Battleroar - To Death And Beyond
7.0 von 10 Punken
Erscheinungsjahr
2008
Label
Cruz del Sur
Besetzung
Gesang: Marco Concoreggi
Gitarre: Kostas Tzortzis
Gitarre: Manolis Karazeris
Bass: Gus Macricostas
Schlagzeug: Nick Papadopoulos
Gitarre: Kostas Tzortzis
Gitarre: Manolis Karazeris
Bass: Gus Macricostas
Schlagzeug: Nick Papadopoulos
Tracklist
1.The Wrathforge
2.Dragonhelm
3.Finis Mundi
4.Metal From Hellas
5.Hyrkanian Blades
6.Oceans Of Pain
7.Born In The 70´s
8.Warlord Of Mars
9.Death Before Disgrace
2.Dragonhelm
3.Finis Mundi
4.Metal From Hellas
5.Hyrkanian Blades
6.Oceans Of Pain
7.Born In The 70´s
8.Warlord Of Mars
9.Death Before Disgrace
Datum: 14.06.2008 - Autor Claudio
Um es klipp und klar zu sagen, die Produktion ist zwar um mindestens zwölf Klassen besser als auf den vorherigen Alben, aber perfekt ist sie immer noch nicht, gerade bei den manchmal ein wenig hölzern pröttelnden Drums fällt dies ein ums andere Mal ins Gewicht, aber vielleicht ist dies ja auch gewünscht und True. Denn TRUE sind die Jungs aus Griechenland auf „To Death And Beyond“, haben ja auch dieses Jahr das Keep It True eröffnet.
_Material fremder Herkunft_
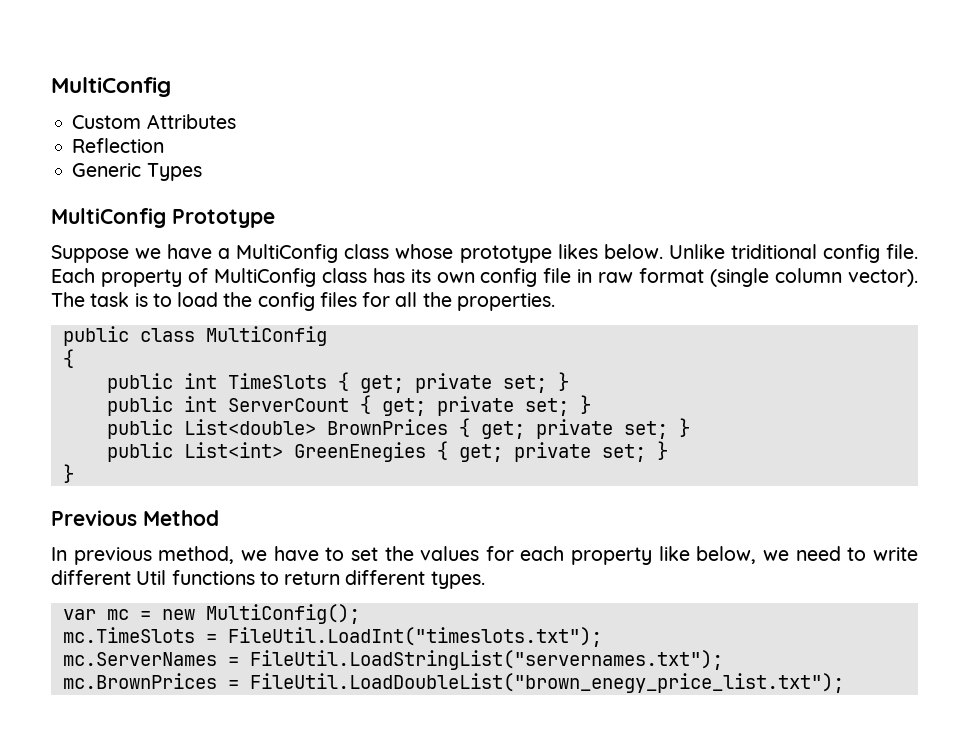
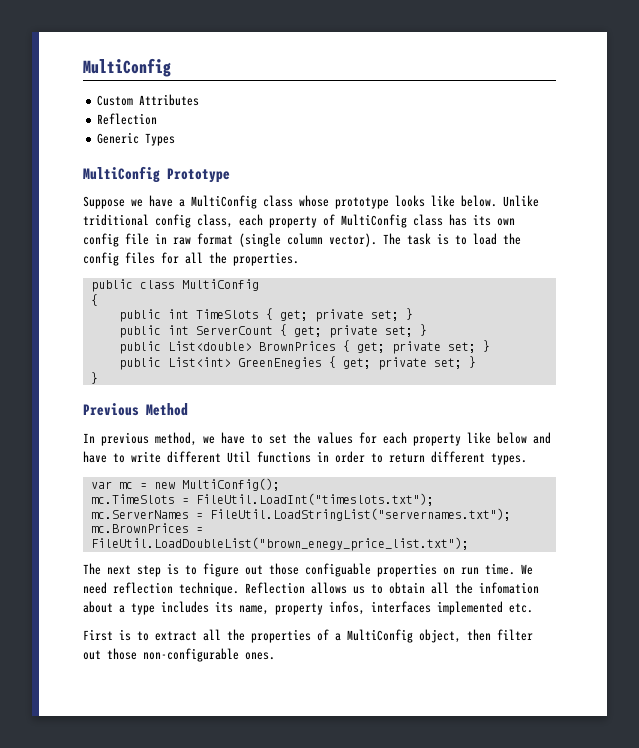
[557,244,598,259] likes -> [395,195,455,207] looks like
[886,244,919,259] [51,268,95,283] file. Each -> [197,214,263,228] class, each
[696,546,841,564] below, we need -> [497,432,551,444] [83,451,107,463] below and have
(255, 577) none -> [317,451,365,463] in order
(844, 683) none -> [83,563,533,577] [83,582,539,596] [83,601,533,615] [83,629,533,643] [83,648,275,662] // The next step is to figure out those configuable properties on run time. We need reflection technique. Reflection allows us to obtain all the infomation about a type includes its name, property infos, interfaces implemented etc. // First is to extract all the properties of a MultiConfig object, then filter out those non-configurable ones.

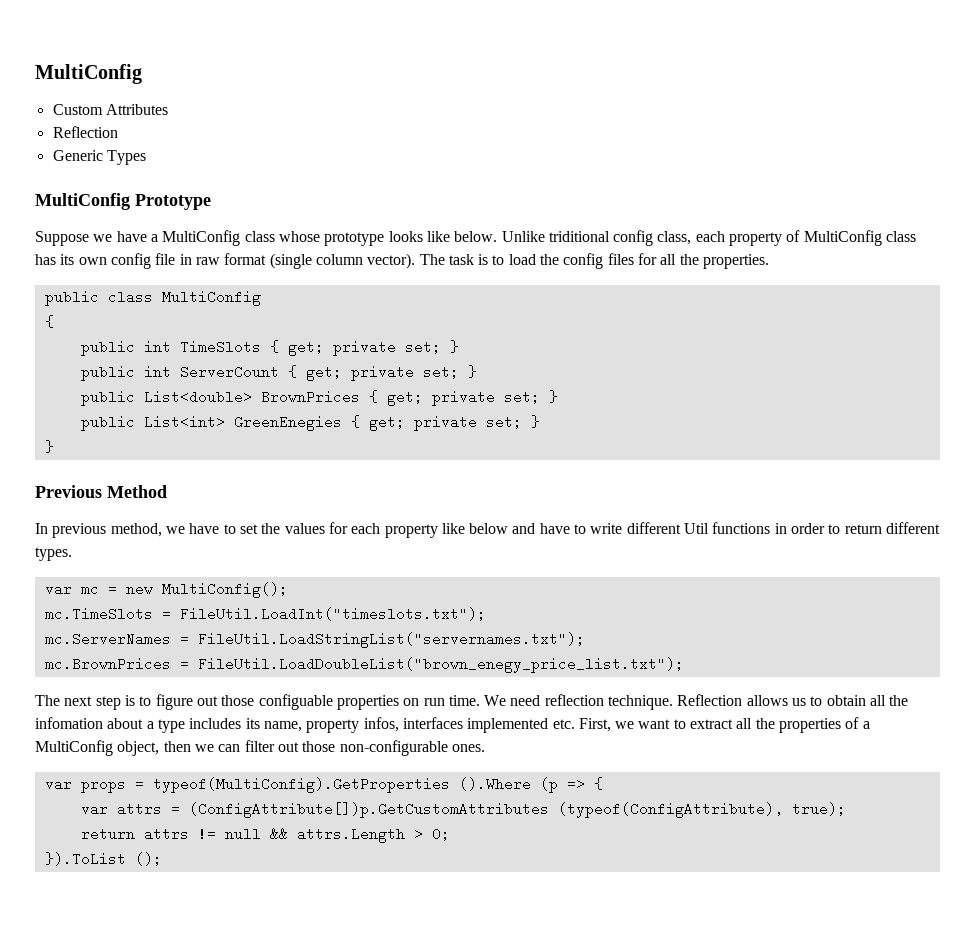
[83,629,131,641] // First is -> [578,718,671,732] First, we want
(491, 635) none -> [194,744,241,752] we can
(275, 656) none -> [44,777,603,793] [80,802,846,818] [80,827,450,843] [44,852,162,866] // var props = typeof(MultiConfig).GetProperties ().Where (p => { // var attrs = (ConfigAttribute[])p.GetCustomAttributes (typeof(ConfigAttribute), true); // return attrs != null && attrs.Length > 0; // }).ToList ();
Kuttenträger jauchzen bestimmt bei jeder Note vor Verzückung und huldigen dem Metalgott. Auch wenn mir „To Death And Beyond“ wirklich gut gefällt, kann ich in diesen Tenor nicht einstimmen. Ihr epischer (was ein Wort für Musik) Power Metal amerikanischer Prägung geht zwar gut ins Ohr und auch wirklich ansprechende Songs sind dabei, aber die Ausfallquote ist noch ein wenig hoch. Songs wie „Metal From Hellas“, mit einem fürchterlichen Chor, „Born in the 70´s“, mit der käsigsten Melodie des Albums oder „Warlords Of Mars“ welcher antike Hoppelrhythmik verarbeitet, die man einfach zu oft gehört hat. Diese Stinker lassen Topsongs wie „Finis Mundi“, „Hyrkanian Blades“ oder „Death Before Disgrace“ vielleicht heller strahlen, aber sie ziehen diese Perlen auch runter. In ihren epischen Minuten, wenn sie die Bandbreite ihrer Musik erweitern und nicht nur stumpf klingen, verwandelt sich die träge Maschinerie in ein glänzendes Stahlkonstrukt, dass auch internationale Vergleiche nicht scheuen muss. Sänger Marco Concoreggi besticht durch sein angenehmes Organ, was für einige vielleicht zu „normal“ klingt, da er weder näselt noch kreischt, aber es passt zur Musik der Band. Ich für meinen Teil bin auf die weiteren Veröffentlichungen der Griechen gespannt, denn Live können sie überzeugen und wenn sie mal ein Album abliefern, bei dem sie sich nur auf ihre Stärken, nämlich epische Songs die Spannungsbögen enthalten, die man nicht alle Tage zu hören bekommt, und nicht versuchen 3-Minuten-UfftaUffta 0815 Songs als gut gemeinte Auflockerung einzubauen, dann wird man noch viel von Battleroar hören. Alles in allem ist „To Death And Beyond“ natürlich das bisher reifste und beste Werk der Griechen und lässt für die Zukunft hoffen.